(Saved data entries)
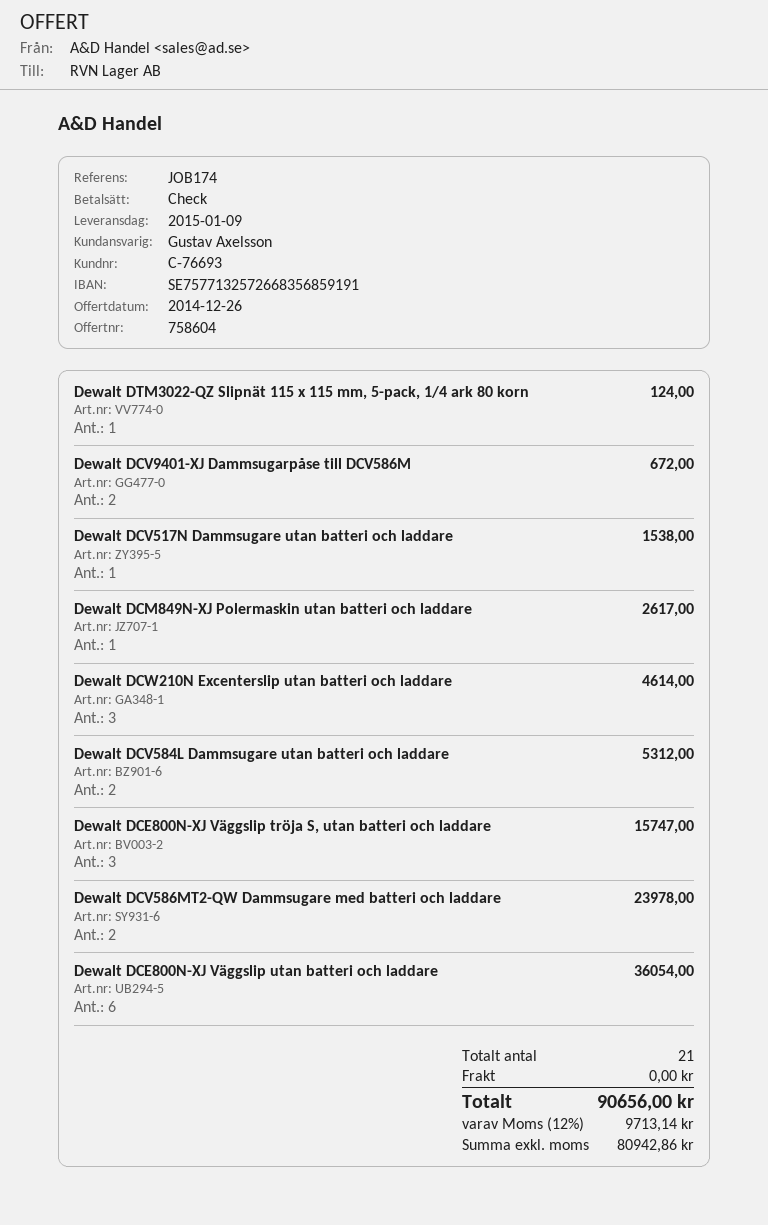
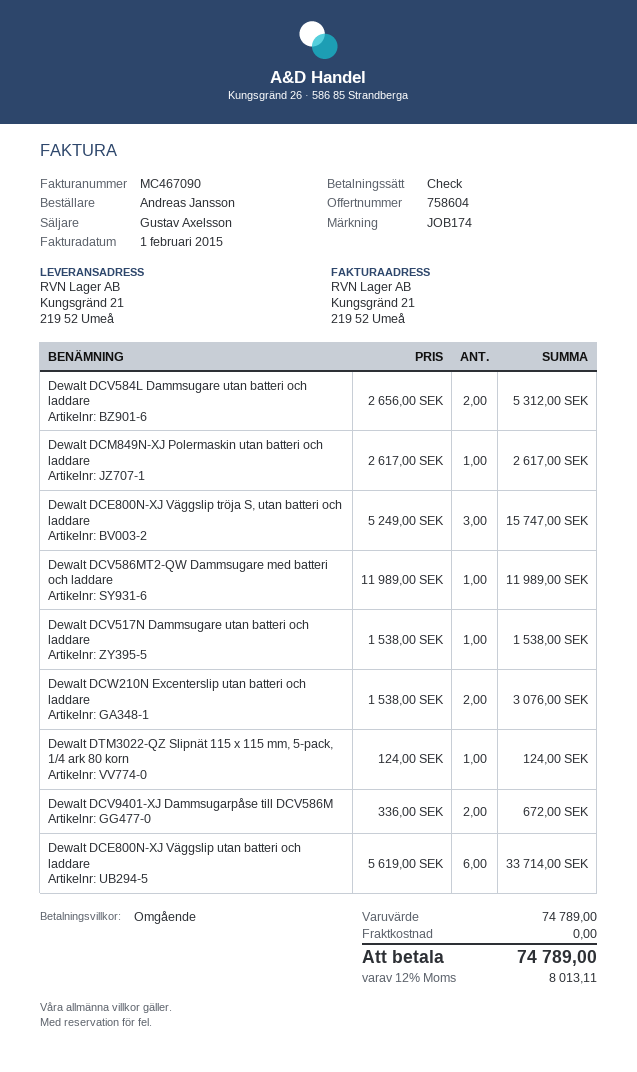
Dewalt DCW210N Excenterslip utan batteri och laddare: 3 for 4614.00 -> 2 for 3076.00
Dewalt DCV586MT2-QW Dammsugare med batteri och laddare: 2 for 23978.00 -> 1 for 11989.00
Dewalt DCE800N-XJ Väggslip utan batteri och laddare: 6 for 36054.00 -> 6 for 33714.00
tax: 12% = 9713.14 -> 12% = 8013.11
total: 90656.00 -> 74789.00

» Goal of the exercise: Show all lines above holding the word "laddare".

» Answer to the exercise:
Dewalt DCW210N Excenterslip utan batteri och laddare: 3 for 4614.00 -> 2 for 3076.00
Dewalt DCV586MT2-QW Dammsugare med batteri och laddare: 2 for 23978.00 -> 1 for 11989.00
Dewalt DCE800N-XJ Väggslip utan batteri och laddare: 6 for 36054.00 -> 6 for 33714.00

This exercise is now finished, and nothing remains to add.